Lee Adler might be right about many things, but he's wrong about Trump's tax cuts.
We had gotten into (in his own words) "a vigorous conversation" about the impact of U.S. President Donald Trump's tax cuts on the markets at an incredibly fabulous holiday party attended by a bevy of beauties and Wall Street legends.
Subsequently, in Sure Money, one of Lee's readers, Jesse, wrote: "Hi Lee. Enjoy your articles. Your views about tax cuts and the market still tanking seem to conflict with what Shah Gilani says. Can you expound on how a tax cut will be bearish?"
I've been saying in Wall Street Insights & Indictments, in Zenith Trading Circle, and on global TV that tax cuts will boost the economy and drive markets higher. For argument's sake, I'm also on record on FOX Business Network's "Varney & Co." show telling host Stuart Varney the market will double in five years or less.

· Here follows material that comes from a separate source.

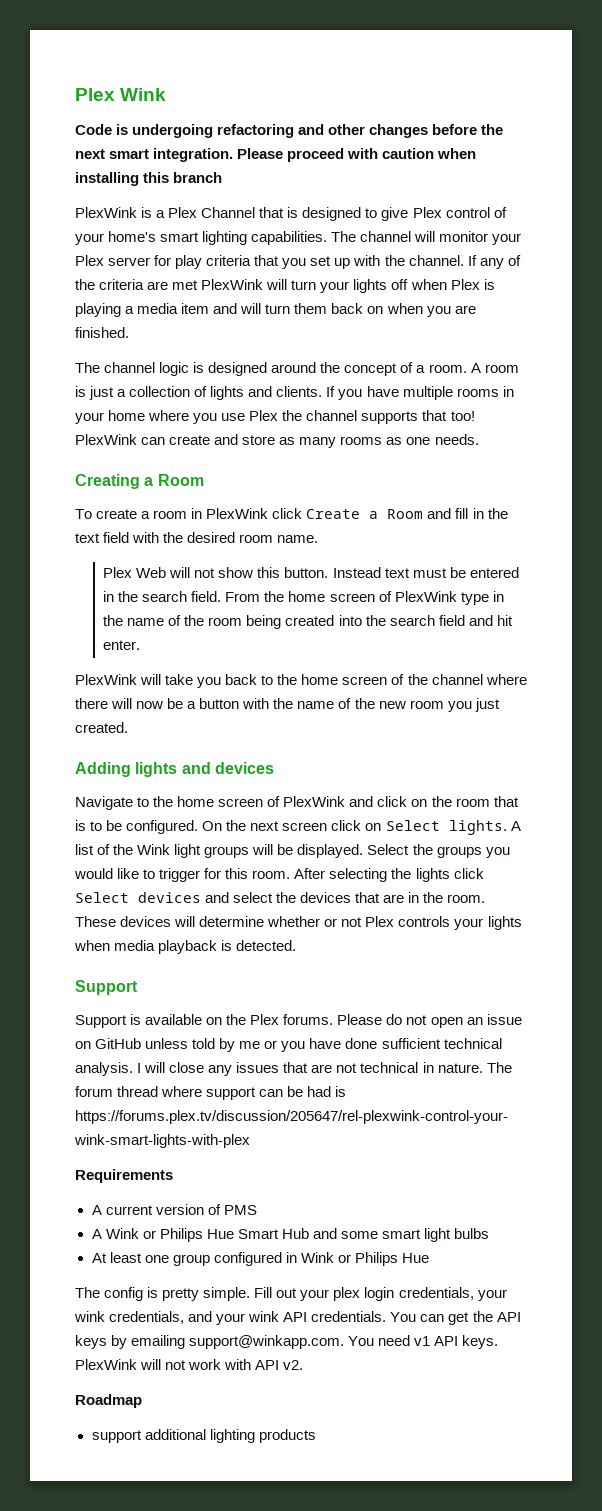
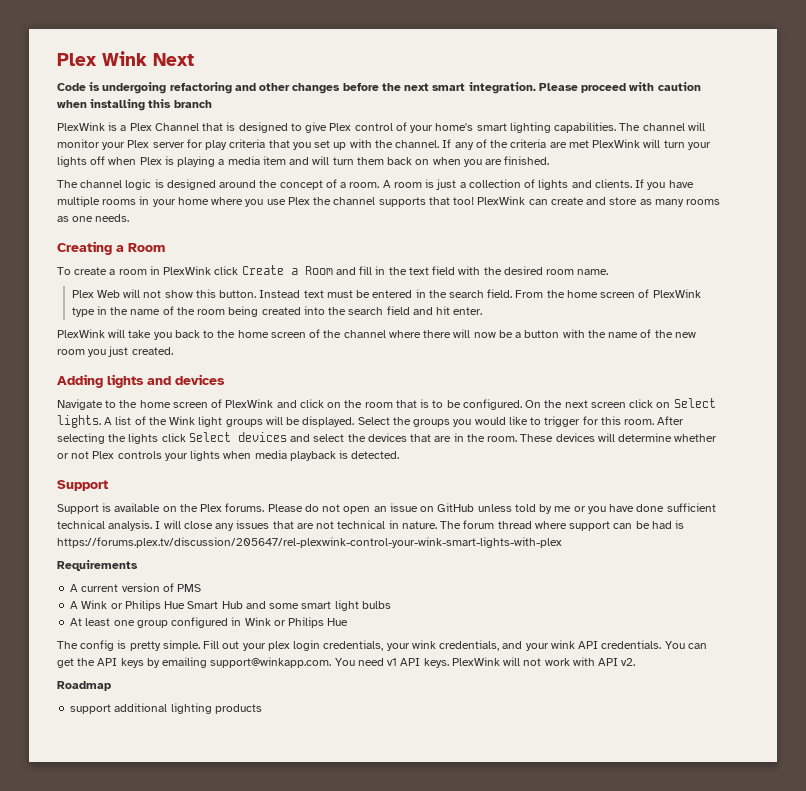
- Plex Wink
+ Plex Wink Next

In Lee's response to Jesse, he wrote...
I have no doubt that Shah will quickly adjust his outlook when the market proves him wrong on this issue (INSERT BIG SMILEY HERE). But all kidding aside, when views are this far apart, it's obvious that one of us will be proven wrong, and we will need to make the adjustment in outlook as soon as it becomes apparent that our considered outlook isn't playing out as expected.
Here's what Lee got wrong, and why I'll be proven right (while making a ton of money in the process)...
This Bearish Reasoning Proves My Bullish Case
Lee started his response to my bullishness with, "There's no doubt in my mind that tax cuts will goose the economy for a time."
That's bullish in my book.
He then followed that with, "But eventually the corporate CEO and CFO class will find ways to divert the extra cash into their own pockets, just as they did with QE. Ultimately, the long-run beneficial effect to the economy is questionable, and more importantly, irrelevant."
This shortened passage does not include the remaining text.